Data for this exercise:

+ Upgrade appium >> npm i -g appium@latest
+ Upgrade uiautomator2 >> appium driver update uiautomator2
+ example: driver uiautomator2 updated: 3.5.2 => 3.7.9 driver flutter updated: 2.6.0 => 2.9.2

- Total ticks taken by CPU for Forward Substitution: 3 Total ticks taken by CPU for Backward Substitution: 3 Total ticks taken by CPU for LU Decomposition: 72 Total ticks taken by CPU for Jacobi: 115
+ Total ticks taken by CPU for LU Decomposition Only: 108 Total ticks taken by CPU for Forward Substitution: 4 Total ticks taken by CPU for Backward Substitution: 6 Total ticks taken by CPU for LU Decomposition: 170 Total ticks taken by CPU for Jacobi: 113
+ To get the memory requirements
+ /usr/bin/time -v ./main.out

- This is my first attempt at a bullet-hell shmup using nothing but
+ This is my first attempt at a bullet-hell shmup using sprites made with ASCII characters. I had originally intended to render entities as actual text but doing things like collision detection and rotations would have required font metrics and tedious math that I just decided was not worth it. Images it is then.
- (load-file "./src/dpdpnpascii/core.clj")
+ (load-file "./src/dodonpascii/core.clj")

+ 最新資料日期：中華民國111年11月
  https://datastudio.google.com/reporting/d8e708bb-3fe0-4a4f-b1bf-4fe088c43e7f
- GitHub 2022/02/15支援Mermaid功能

What this task involves:
Here the job is to set down exactly the lines of the material above that fall between the one with "driver update uiautomator2" and the one with "- Total ticks", inclusive, and nothing beyond them.

Output of the exercise:
+ Upgrade uiautomator2 >> appium driver update uiautomator2
+ example: driver uiautomator2 updated: 3.5.2 => 3.7.9 driver flutter updated: 2.6.0 => 2.9.2

- Total ticks taken by CPU for Forward Substitution: 3 Total ticks taken by CPU for Backward Substitution: 3 Total ticks taken by CPU for LU Decomposition: 72 Total ticks taken by CPU for Jacobi: 115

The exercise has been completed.